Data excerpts
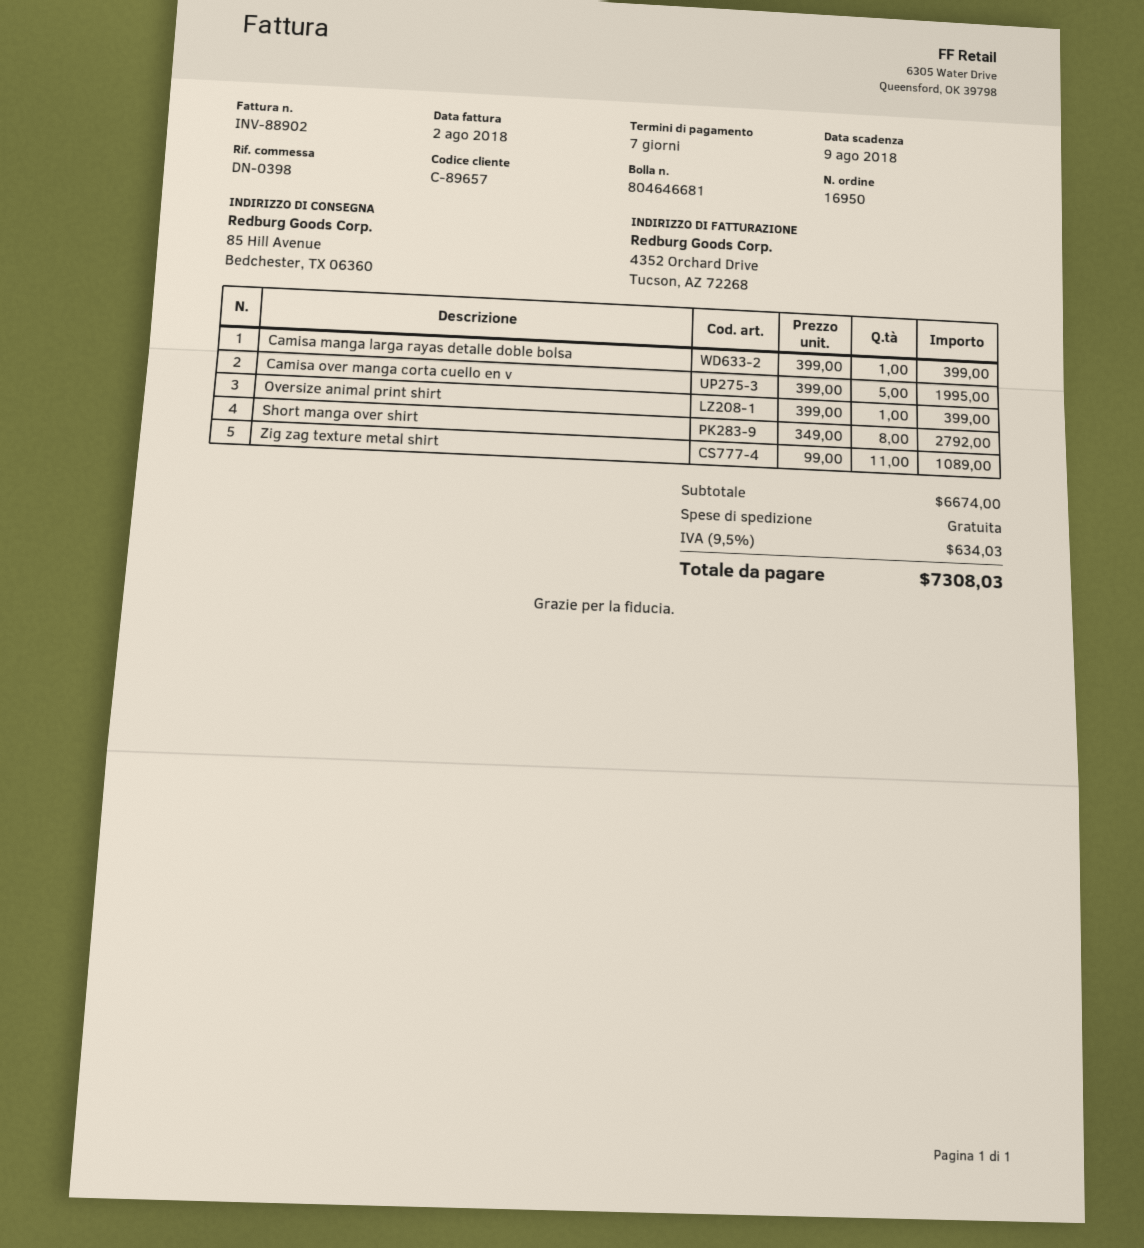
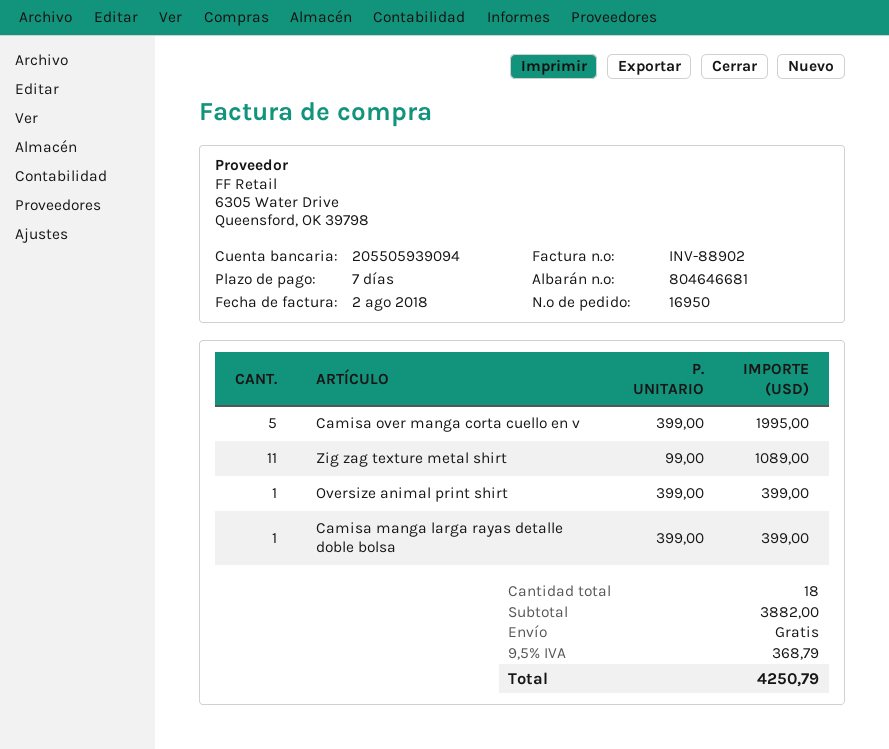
Short manga over shirt: 8 x 349.00 = 2792.00 -> none
subtotal: 6674.00 -> 3882.00
tax: 9.5% = 634.03 -> 9.5% = 368.79
total: 7308.03 -> 4250.79

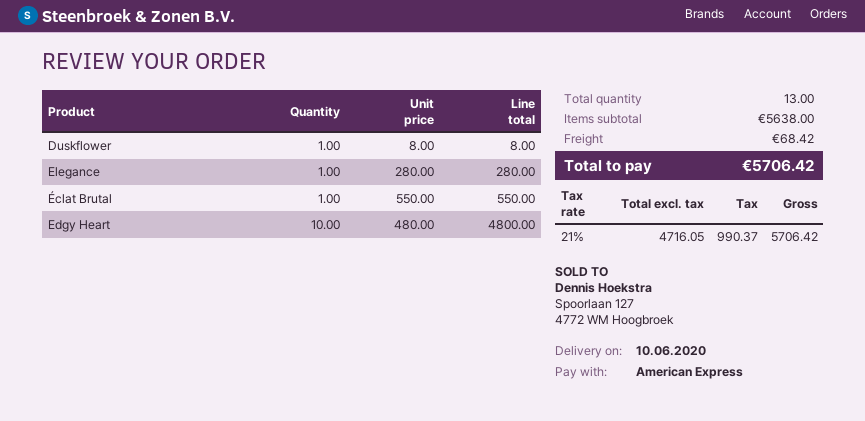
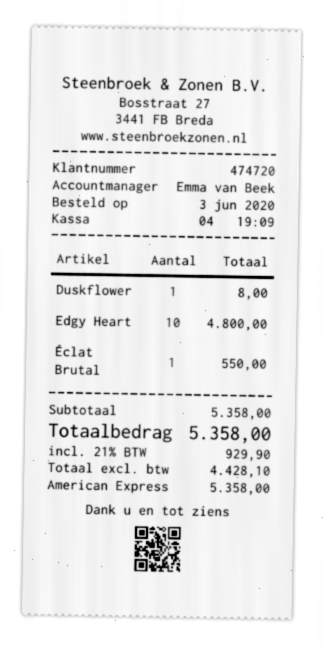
Elegance: 1 for 280.00 -> none
subtotal: 5638.00 -> 5358.00
shipping: 68.42 -> none
net: 4716.05 -> 4428.10
tax: 21% = 990.37 -> 21% = 929.90
total: 5706.42 -> 5358.00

■ What you have to do ■
Wherever the word "none" appears in the records above, copy that line.

■ Response area ■
Short manga over shirt: 8 x 349.00 = 2792.00 -> none
Elegance: 1 for 280.00 -> none
shipping: 68.42 -> none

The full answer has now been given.